Hypercalcemia seemed to be a marker of advanced and uncontrolled disease occurring mainly when more parathyroid hormone-related peptide or when extensive bone metastasis are present. Although BPs have led to faster calcium normalization, studies have failed to demonstrate survival gain (Table 4). Supportive therapy is essential for symptom control, which leads to improved quality of life[18] and high hospital discharge rates.[2] Given that most patients with MRH have a short survival time, a decrease of in-hospital stay is of particular interest for those in the final stages of life. Patients who receive home-based palliative care have significantly less symptom severity and distress, lower depression scores, and better physical health and quality of life than those who receive inpatient care.[23]

Table 4

OS, Histology, Primary Site, and BP Use in Large Series

In this series, patients admitted to the hospital as a result of MRH had a median time from diagnosis of 6 months.
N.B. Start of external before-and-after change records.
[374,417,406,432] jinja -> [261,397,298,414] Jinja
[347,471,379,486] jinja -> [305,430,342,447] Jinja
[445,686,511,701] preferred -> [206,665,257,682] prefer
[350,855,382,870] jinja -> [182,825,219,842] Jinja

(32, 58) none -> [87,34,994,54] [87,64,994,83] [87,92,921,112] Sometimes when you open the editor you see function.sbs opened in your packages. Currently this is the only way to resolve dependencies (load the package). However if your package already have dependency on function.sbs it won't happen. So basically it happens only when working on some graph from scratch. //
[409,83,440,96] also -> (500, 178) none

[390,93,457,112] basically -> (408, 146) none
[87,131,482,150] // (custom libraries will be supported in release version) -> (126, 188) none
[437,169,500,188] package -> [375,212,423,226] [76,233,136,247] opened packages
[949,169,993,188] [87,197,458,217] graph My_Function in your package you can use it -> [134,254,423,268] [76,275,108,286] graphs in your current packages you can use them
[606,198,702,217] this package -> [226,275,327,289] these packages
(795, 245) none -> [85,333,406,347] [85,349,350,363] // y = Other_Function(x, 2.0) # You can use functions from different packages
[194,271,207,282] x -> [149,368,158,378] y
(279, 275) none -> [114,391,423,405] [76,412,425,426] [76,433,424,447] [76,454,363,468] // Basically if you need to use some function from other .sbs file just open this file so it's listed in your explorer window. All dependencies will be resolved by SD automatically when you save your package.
The administration of CT after the first episode of MRH was related to a better survival, regardless of previous systemic treatment. This suggests that MRH control could affect the disease course by allowing patients to receive cancer treatment and that the adequate selection of patients who should undergo CT could alter the course of this syndrome.

In conclusion, despite advances in oncologic treatment and supportive care, patients with symptomatic MRH still have a dismal prognosis, with little to no survival gain over the past decades. The role of new drugs, such as targeted therapies and denosumab, needs to be further elucidated in this context.